- _What you will do_
Give every line of the data again, unchanged, but with no pictures.

——————

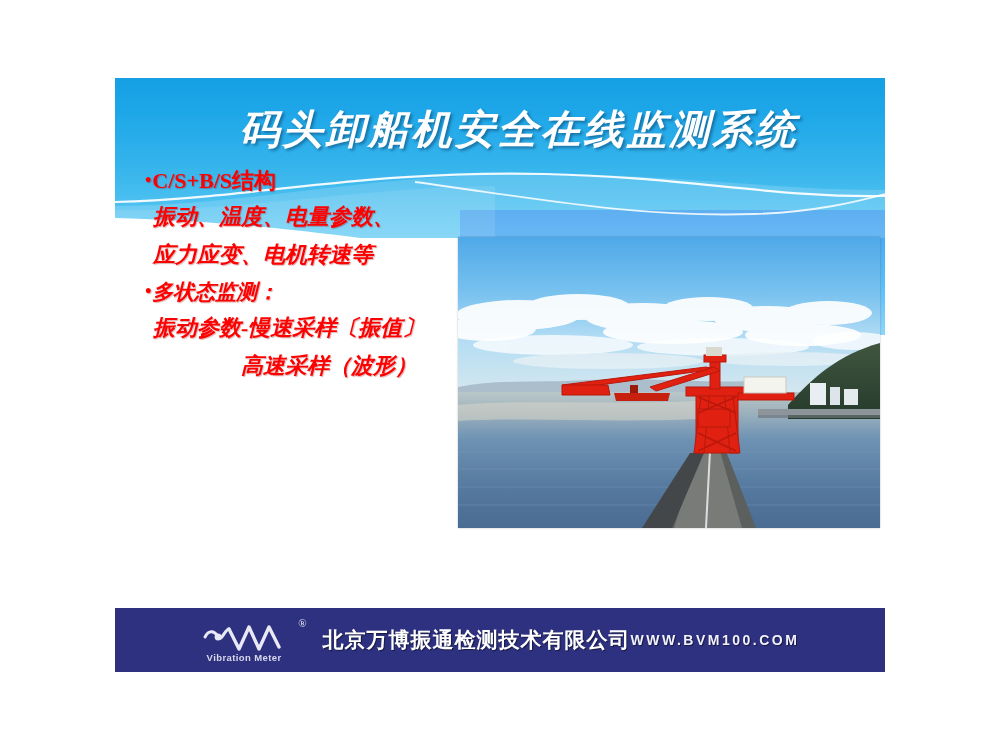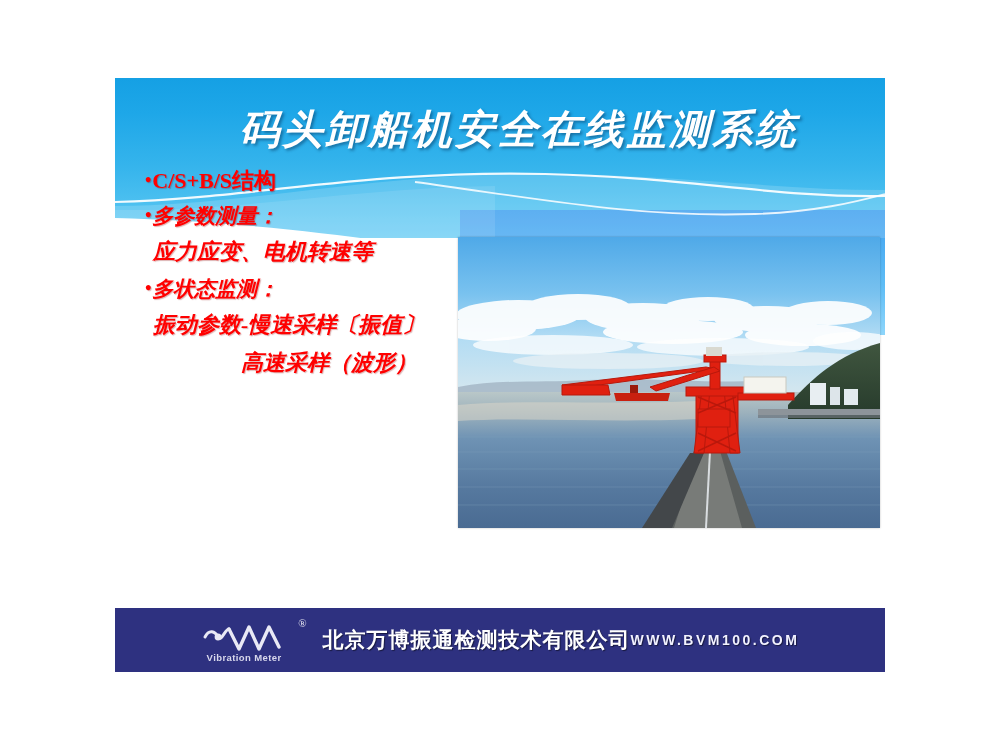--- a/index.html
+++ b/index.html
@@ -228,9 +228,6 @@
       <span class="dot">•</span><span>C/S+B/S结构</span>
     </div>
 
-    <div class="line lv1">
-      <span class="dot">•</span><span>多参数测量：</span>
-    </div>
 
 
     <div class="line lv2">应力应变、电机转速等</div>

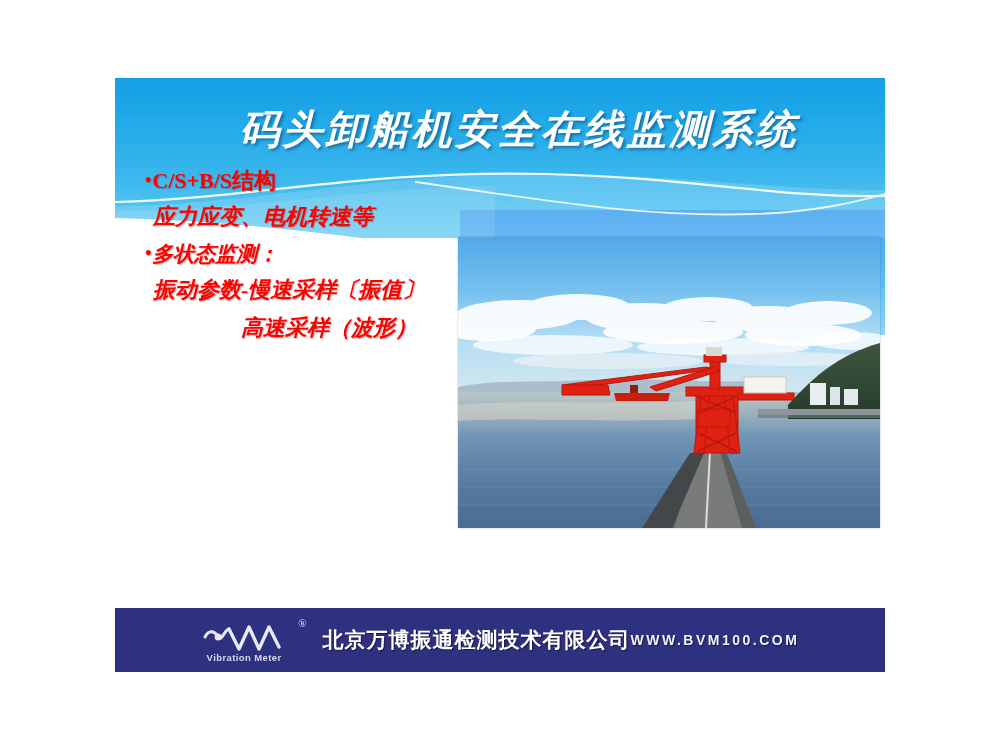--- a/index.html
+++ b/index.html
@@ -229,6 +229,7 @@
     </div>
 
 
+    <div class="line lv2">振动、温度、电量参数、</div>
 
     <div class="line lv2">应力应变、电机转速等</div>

——————

- _The answer_
--- a/index.html
+++ b/index.html
@@ -228,9 +228,6 @@
       <span class="dot">•</span><span>C/S+B/S结构</span>
     </div>
 
-    <div class="line lv1">
-      <span class="dot">•</span><span>多参数测量：</span>
-    </div>
 
 
     <div class="line lv2">应力应变、电机转速等</div>

--- a/index.html
+++ b/index.html
@@ -229,6 +229,7 @@
     </div>
 
 
+    <div class="line lv2">振动、温度、电量参数、</div>
 
     <div class="line lv2">应力应变、电机转速等</div>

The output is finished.